__PROBLEM STATEMENT__
Search for the word "DASSY" in the entries. Each line that holds it should be copied.

▽

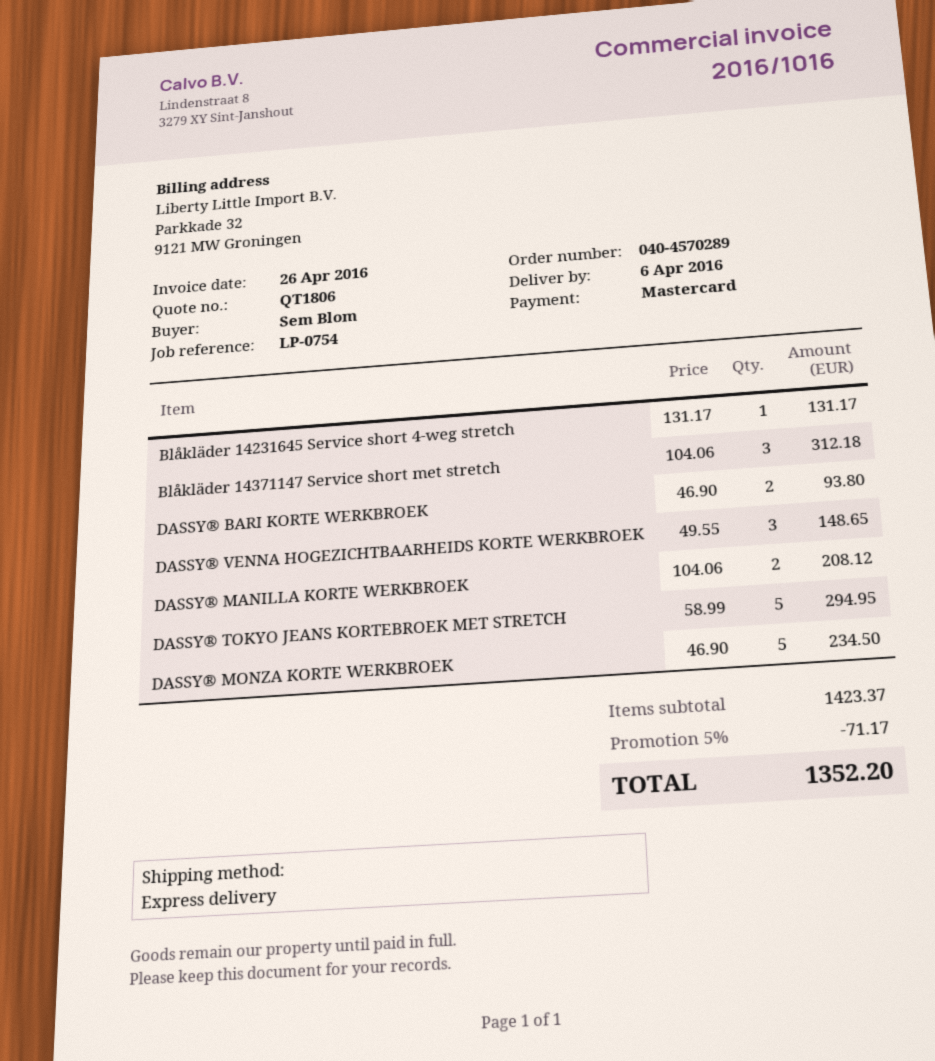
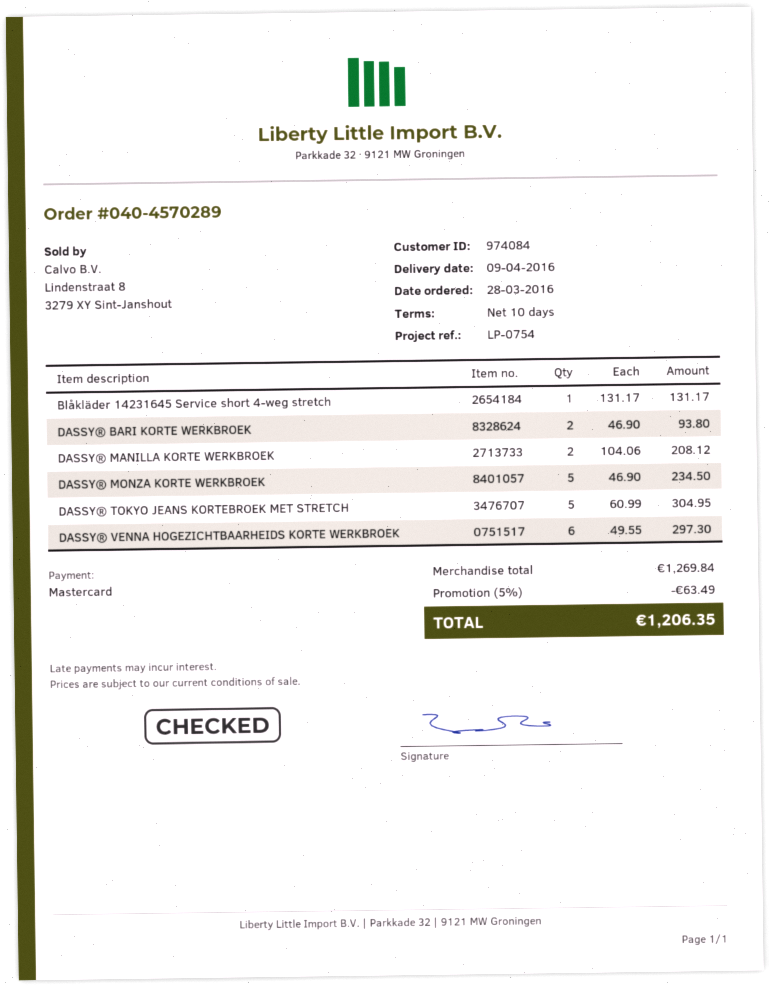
delivery date: 2016-04-06 -> 2016-04-09
Blåkläder 14371147 Service short met stretch: 3 x 104.06 = 312.18 -> none
DASSY® VENNA HOGEZICHTBAARHEIDS KORTE WERKBROEK: 3 x 49.55 = 148.65 -> 6 x 49.55 = 297.30
DASSY® TOKYO JEANS KORTEBROEK MET STRETCH: 5 x 58.99 = 294.95 -> 5 x 60.99 = 304.95
subtotal: 1423.37 -> 1269.84
discount: 5% = 71.17 -> 5% = 63.49
total: 1352.20 -> 1206.35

△

__OUTPUT OF THE EXERCISE__
DASSY® VENNA HOGEZICHTBAARHEIDS KORTE WERKBROEK: 3 x 49.55 = 148.65 -> 6 x 49.55 = 297.30
DASSY® TOKYO JEANS KORTEBROEK MET STRETCH: 5 x 58.99 = 294.95 -> 5 x 60.99 = 304.95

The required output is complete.